Toby stands for a moment, surprised that he can feel so shocked when he’s known where this was headed since this morning - since the moment Andy had tried to back-track after an off-hand comment about a caterer. He wonders if he’ll be able to manage it - being Molly’s father in name only while another man stands beside her.

He wonders if that’s what he’s been doing all along.

He’ll have to try. He can’t live without her any more than he’s ever been able to devote himself to her completely.
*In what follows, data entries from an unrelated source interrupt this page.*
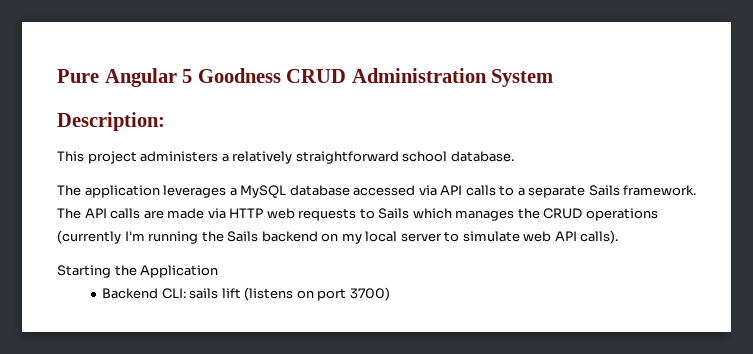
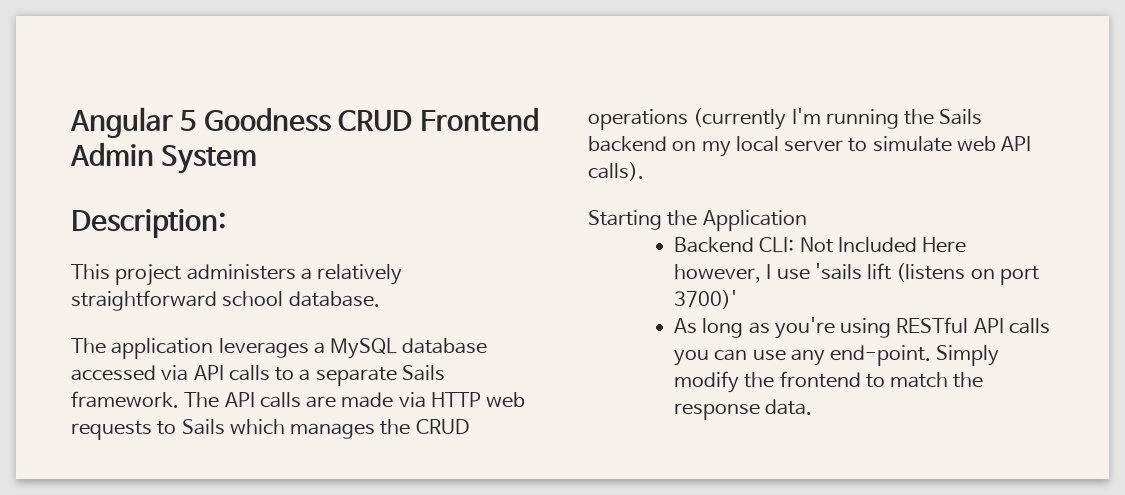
- Pure Angular 5 Goodness CRUD Administration System
+ Angular 5 Goodness CRUD Frontend Admin System
- Backend CLI: sails lift (listens on port 3700)
+ Backend CLI: Not Included Here however, I use 'sails lift (listens on port 3700)'
+ As long as you're using RESTful API calls you can use any end-point. Simply modify the frontend to match the response data.

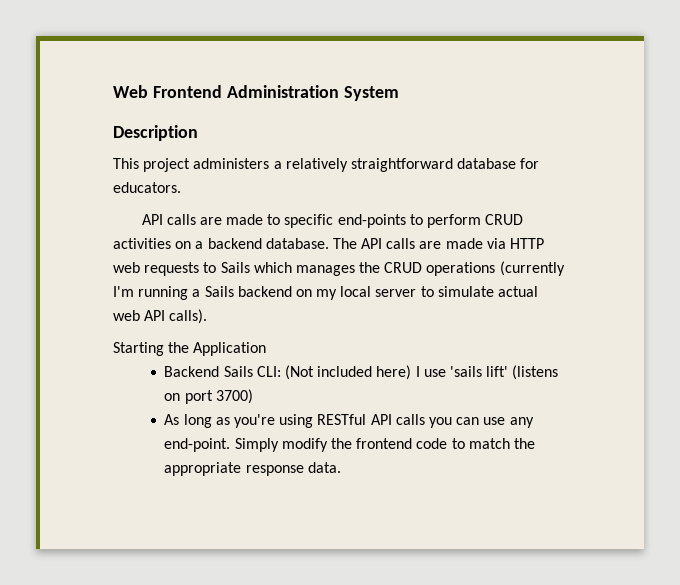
- Angular 5 Goodness CRUD Frontend Admin System
+ Web Frontend Administration System
- Description:
+ Description
- This project administers a relatively straightforward school database.
- The application leverages a MySQL database accessed via API calls to a separate Sails framework.
+ This project administers a relatively straightforward database for educators.
+ API calls are made to specific end-points to perform CRUD activities on a backend database.
- The API calls are made via HTTP web requests to Sails which manages the CRUD operations (currently I'm running the Sails backend on my local server to simulate web API calls).
+ The API calls are made via HTTP web requests to Sails which manages the CRUD operations (currently I'm running a Sails backend on my local server to simulate actual web API calls).
- Backend CLI: Not Included Here however, I use 'sails lift (listens on port 3700)'
+ Backend Sails CLI: (Not included here) I use 'sails lift' (listens on port 3700)
- Simply modify the frontend to match the response data.
+ Simply modify the frontend code to match the appropriate response data.

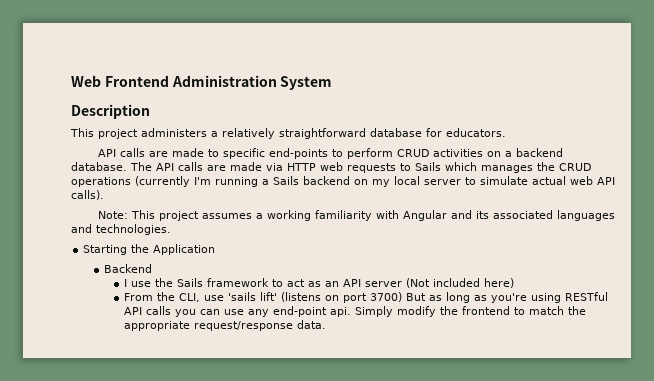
+ Note: This project assumes a working familiarity with Angular and its associated languages and technologies.
  Starting the Application
- Backend Sails CLI: (Not included here) I use 'sails lift' (listens on port 3700)
- As long as you're using RESTful API calls you can use any end-point.
+ Backend
+ I use the Sails framework to act as an API server (Not included here)
+ From the CLI, use 'sails lift' (listens on port 3700) But as long as you're using RESTful API calls you can use any end-point api.
- Simply modify the frontend code to match the appropriate response data.
+ Simply modify the frontend to match the appropriate request/response data.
Funny how, as a parent, he’s so middle-of-the-road when in all his other successes and failures he’s been a man of extremes.

Walking slowly across the busy campus, he resolves to find a way to be a better friend to Molly than he ever was a father - starting with her wedding. He’ll be congratulatory and calm. He’ll clap at the end of the father/daughter dance and graciously accept the next one. And when her step-father raises his glass, Toby will make sure that he doesn’t return the toast with water - the last thing he needs is to lose his soul on the same day that she breaks his heart.